O BHP Group Ltd. e a Mitsubishi Development Pty Ltd. iniciaram uma revisão para classificar a saúde financeira de suas minas de carvão na Austrália. O objetivo é comparar minas subterrâneas e a céu aberto, avaliando custos e desempenho financeiro entre os ativos do consórcio. A avaliação está em andamento dentro do acordo de 50%/50%.

Pessoas integrantes da joint venture, que pediram anonimato por não haver divulgação pública, disseram que o procedimento envolve ranquear cada operação com base em indicadores de rentabilidade e custos operacionais. As informações indicam que o processo é confidencial neste estágio.

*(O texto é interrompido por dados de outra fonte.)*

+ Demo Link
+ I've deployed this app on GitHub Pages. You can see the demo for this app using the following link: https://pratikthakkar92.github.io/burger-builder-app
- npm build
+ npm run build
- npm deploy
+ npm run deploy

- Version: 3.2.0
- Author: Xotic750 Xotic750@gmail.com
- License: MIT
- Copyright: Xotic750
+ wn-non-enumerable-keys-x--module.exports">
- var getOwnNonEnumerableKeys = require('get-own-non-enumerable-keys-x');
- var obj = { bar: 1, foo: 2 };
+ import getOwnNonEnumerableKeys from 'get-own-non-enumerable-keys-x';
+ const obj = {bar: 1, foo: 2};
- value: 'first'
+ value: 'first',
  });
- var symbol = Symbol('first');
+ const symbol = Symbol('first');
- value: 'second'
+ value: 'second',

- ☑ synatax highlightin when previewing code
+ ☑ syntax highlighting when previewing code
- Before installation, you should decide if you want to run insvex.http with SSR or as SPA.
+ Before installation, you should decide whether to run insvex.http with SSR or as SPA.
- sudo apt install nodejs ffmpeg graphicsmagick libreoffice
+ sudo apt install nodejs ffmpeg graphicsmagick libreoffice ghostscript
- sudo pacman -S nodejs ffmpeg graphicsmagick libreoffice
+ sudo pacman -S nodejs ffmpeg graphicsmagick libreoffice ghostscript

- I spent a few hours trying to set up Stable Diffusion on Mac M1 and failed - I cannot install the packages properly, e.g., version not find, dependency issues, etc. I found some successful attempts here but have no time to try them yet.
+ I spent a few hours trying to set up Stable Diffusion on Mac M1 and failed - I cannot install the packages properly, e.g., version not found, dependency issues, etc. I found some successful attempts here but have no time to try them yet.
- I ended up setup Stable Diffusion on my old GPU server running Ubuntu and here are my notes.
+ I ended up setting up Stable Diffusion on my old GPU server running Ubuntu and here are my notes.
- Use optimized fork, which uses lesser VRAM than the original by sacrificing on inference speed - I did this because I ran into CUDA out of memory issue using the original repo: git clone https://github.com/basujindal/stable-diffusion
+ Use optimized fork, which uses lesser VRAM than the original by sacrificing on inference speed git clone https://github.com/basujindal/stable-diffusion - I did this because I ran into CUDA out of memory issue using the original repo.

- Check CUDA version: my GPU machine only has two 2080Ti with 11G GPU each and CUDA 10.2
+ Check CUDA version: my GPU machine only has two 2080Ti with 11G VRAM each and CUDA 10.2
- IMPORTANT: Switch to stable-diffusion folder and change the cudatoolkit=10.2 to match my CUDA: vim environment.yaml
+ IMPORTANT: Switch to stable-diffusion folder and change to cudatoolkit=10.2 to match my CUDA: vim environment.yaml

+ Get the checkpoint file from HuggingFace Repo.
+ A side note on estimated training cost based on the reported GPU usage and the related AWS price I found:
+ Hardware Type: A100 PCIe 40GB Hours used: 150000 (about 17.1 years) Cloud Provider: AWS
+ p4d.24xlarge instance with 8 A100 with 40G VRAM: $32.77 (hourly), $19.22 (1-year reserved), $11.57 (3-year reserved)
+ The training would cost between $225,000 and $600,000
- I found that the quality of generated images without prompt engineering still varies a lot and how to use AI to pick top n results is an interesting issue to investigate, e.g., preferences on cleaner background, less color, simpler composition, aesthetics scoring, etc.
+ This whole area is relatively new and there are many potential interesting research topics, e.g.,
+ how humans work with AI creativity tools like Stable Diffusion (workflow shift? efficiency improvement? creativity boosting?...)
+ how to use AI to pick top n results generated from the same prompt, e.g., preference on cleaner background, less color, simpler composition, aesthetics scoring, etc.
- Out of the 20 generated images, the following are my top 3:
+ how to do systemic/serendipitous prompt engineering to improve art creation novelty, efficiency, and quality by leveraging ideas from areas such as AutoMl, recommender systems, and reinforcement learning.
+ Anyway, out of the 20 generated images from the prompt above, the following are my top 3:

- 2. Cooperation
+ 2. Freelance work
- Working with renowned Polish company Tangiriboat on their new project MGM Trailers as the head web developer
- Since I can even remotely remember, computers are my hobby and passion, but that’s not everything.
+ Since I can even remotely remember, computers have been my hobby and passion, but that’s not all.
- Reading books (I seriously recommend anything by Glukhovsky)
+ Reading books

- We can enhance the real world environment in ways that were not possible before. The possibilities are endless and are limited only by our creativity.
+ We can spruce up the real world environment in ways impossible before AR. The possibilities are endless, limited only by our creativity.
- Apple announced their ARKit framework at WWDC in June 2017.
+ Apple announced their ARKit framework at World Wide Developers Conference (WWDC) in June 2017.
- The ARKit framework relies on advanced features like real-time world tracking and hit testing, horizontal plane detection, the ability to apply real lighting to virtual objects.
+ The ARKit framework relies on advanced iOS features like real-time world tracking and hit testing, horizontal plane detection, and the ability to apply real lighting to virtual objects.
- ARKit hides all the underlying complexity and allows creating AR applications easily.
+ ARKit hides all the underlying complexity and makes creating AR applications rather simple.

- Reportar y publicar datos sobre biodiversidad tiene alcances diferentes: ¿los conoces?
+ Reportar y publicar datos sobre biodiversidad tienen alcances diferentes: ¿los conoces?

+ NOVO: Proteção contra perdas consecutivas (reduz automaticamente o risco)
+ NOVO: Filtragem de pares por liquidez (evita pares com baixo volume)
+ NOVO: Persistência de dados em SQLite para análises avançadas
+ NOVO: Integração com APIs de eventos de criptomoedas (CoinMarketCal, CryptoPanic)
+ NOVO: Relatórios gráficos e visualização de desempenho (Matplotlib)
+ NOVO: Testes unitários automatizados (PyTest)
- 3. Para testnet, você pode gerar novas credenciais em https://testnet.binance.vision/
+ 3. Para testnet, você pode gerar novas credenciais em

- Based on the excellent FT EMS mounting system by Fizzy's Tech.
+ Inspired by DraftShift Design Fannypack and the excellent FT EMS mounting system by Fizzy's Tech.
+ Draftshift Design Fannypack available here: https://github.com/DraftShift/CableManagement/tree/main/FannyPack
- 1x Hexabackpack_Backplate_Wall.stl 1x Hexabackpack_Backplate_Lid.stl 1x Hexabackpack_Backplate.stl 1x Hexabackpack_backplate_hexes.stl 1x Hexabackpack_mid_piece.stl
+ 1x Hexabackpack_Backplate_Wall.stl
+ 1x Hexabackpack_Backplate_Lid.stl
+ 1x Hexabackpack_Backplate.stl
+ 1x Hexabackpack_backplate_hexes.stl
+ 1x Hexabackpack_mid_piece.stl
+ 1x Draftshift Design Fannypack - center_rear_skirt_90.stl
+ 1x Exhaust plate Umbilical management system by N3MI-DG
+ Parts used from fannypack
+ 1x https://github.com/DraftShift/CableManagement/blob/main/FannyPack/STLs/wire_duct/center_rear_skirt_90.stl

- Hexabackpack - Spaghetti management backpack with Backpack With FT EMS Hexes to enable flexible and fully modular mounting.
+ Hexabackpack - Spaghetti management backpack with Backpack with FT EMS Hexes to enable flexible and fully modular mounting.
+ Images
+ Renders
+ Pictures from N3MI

A revisão ocorre após as empresas expressarem preocupações com o regime de royaltis de Queensland. Aholds buscam entender o impacto fiscal relativo aos ativos da região, que engloba projetos de mineração de carvão no estado. Não houve confirmação formal sobre quando o estudo deverá ser concluído ou quais minas serão priorizadas.

Contexto

A avaliação visa mapear a posição financeira de cada mina dentro do portfólio alavancando uma visão comparativa entre operações abertas e subterrâneas. O objetivo é embasar decisões estratégicas sobre gestão de ativos no curto e médio prazo. Fonte interna reforça que o processo não implica mudanças imediatas de operação.